# TASK ITEM
Copy out the lines below that hold the word "local".

# EXTRACTED DATA
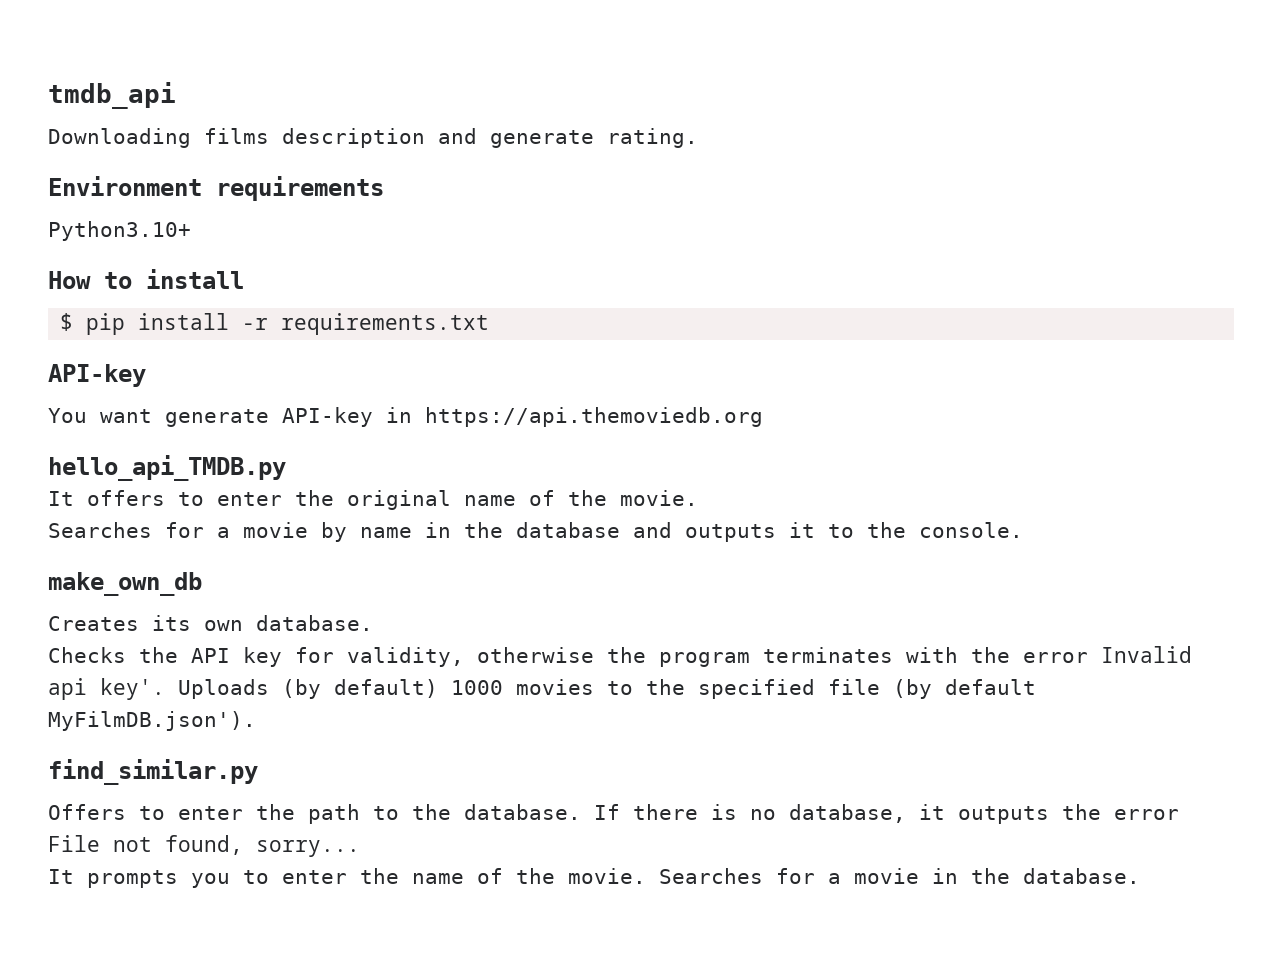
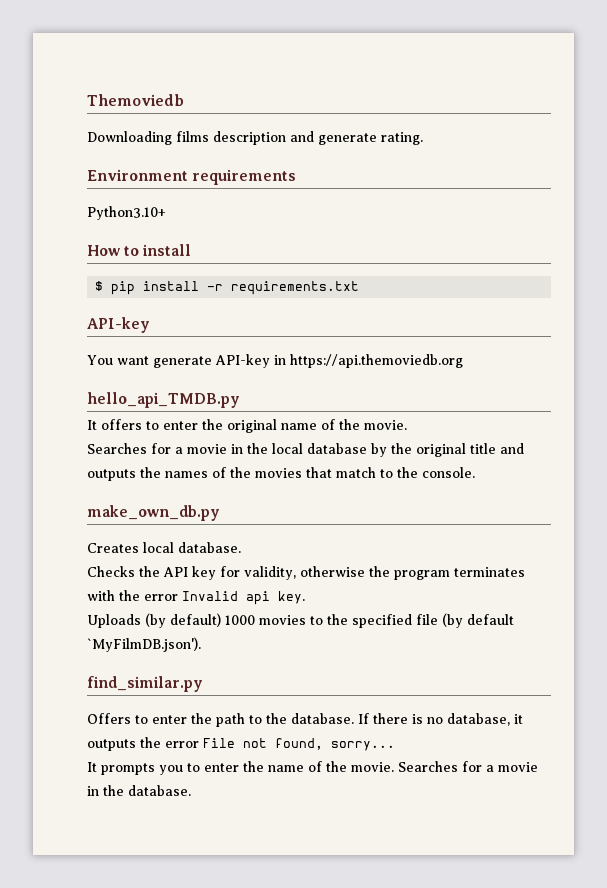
[48,82,176,109] tmdb_api -> [87,94,184,106] Themoviedb
[321,522,815,542] by name in the database and outputs it -> [231,443,524,457] [87,467,376,481] in the local database by the original title and outputs the names of the movies that match
[48,572,202,596] make_own_db -> [87,505,220,521] make_own_db.py
[152,615,243,631] its own -> [143,542,174,553] local
[100,678,165,700] key'. -> [278,591,305,604] key. //
[48,711,256,731] MyFilmDB.json'). -> [87,637,201,652] `MyFilmDB.json').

# EXPECTED ANSWER
[321,522,815,542] by name in the database and outputs it -> [231,443,524,457] [87,467,376,481] in the local database by the original title and outputs the names of the movies that match
[152,615,243,631] its own -> [143,542,174,553] local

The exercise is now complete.